The Real Threat to Civilization



I have just returned from a lecture tour of Egypt. I traveled to Cairo, Alexandria, and Assiut -- once the center of the Muslim Brotherhood – talking about the presidential election and American politics. The trip was one of those mind-blending experiences that change overnight how you see the world.

Forget the idea of a “clash of civilizations” that has become such a cliché in recent years. Most people I met in Egypt were devout Muslims. They may call God by a different name than religiously inspired Americans. But they draw from their religion the same lessons of mercy, compassion, and love.

The people I met in Egypt aspire to the same things in life as most Americans. A secure and reasonably paying job. A decent place to live. A good education for their kids. A clean environment. Freedom of speech. The right to vote in elections that matter.

I encountered no overt anti-Americanism or anti-Semitism, although Egyptians may not have known I was Jewish. People in the street were genuinely friendly and eager to assist a stranger in their country. And the educated public was hungry for inside knowledge about American politics and society. I found that peopled admired, not resented, America’s democratic freedoms.

I heard, of course, powerful objections to American policy in the Middle East, ranging from the war in Iraq to American support for Israel. But the Egyptians had no love for Saddam Hussein and some even admitted that the Palestinians were at least partly responsible for their own plight.

It is true that conspiracy theories abound in the region, often centered on the United States. However, for two centuries, from Napoleon to George Bush, the West has made life and death decisions about the Muslim Middle East without taking into account the viewpoints and values of the people of the region.

However, there is a lack of balanced knowledge about the United States, even among the Egyptian intelligentsia. In the question and answer sessions that followed my lectures I was often asked: “Don’t the Jewish interests control presidential election in the United States?” I answered, not with indignation, but with simple facts. The Jewish candidate for vice president in 2000 ran on the ticket of Al Gore, the Democrat. Jewish-Americans overwhelmingly supported Gore with their votes and their dollars. Yet George Bush, not Al Gore, is president of the United States.

To break down barriers of misunderstanding, we need more open, academic exchanges between the United States and countries in the Muslim world.

It was illuminating to watch the presidential debates from Cairo, trying to view them from an Egyptian perspective.
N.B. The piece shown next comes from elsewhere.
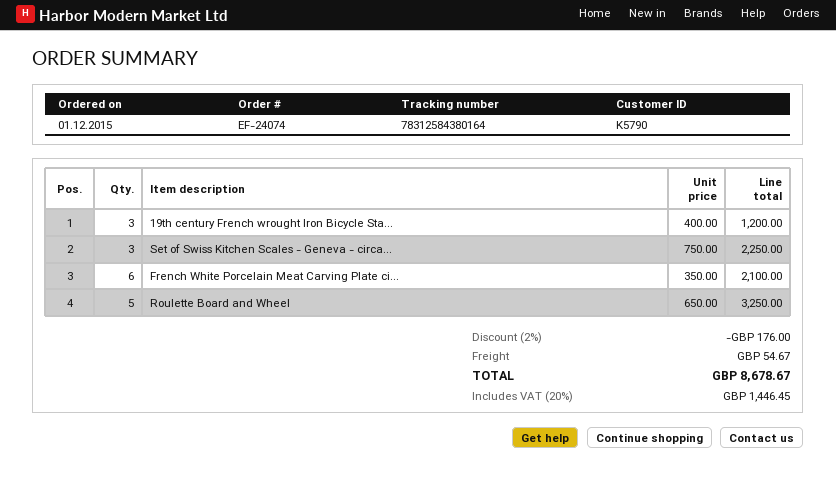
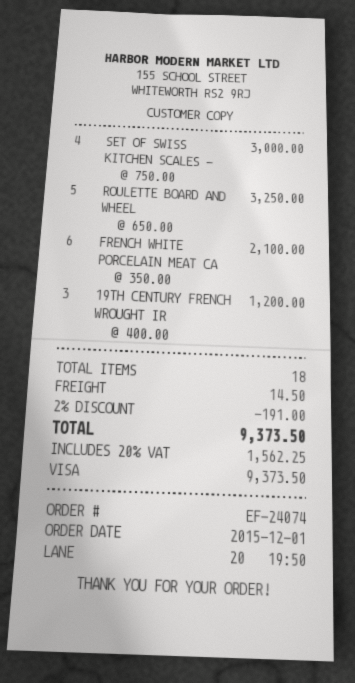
Set of Swiss Kitchen Scales - Geneva - circa...: 3 x 750.00 = 2250.00 -> 4 x 750.00 = 3000.00
discount: 2% = 176.00 -> 2% = 191.00
shipping: 54.67 -> 14.50
tax: 20% = 1446.45 -> 20% = 1562.25
total: 8678.67 -> 9373.50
Despite widespread and vehement anti-Bush sentiment, I also encountered many Egyptians who thought it would make little difference to their region if Senator Kerry prevailed.

It is not difficult to understand this indifference. The debate moderator asked not a single question about the Israel-Palestinian conflict and the candidates brushed by the issue. On the Iraqi war, most of the passion was directed backward at the decision to launch the war. As for the future, neither would pull the troops from Iraq and both would pursue the training of Iraqi security forces, the building of infrastructure, and the conduct of free elections. Kerry looks for more international involvement, but he knows that the Germans and French are not going to send their sons and daughters to die in Iraq as substitutes for Americans.

The debate also ignored nearly all the real problems confronting Egypt and the less developed world. These include an enormous gap between the rich and the poor; immense and growing poverty; failing systems for health and education; shortages of pure water, arable land, and housing; a shrinking economic base; degradation of the environment; and the lack of civil and political rights.

Unless these deep-seated problems are solved – and most are not even mentioned in American political debates – there will be an everlasting supply of men driven to terrorism by desperation. And the possibility looms of political upheavals, ecological catastrophes, and much greater human suffering than people even now endure.

I am positive and optimistic about the people I met in Egypt whose ties to family and community help them cope with what appear to be impossible conditions.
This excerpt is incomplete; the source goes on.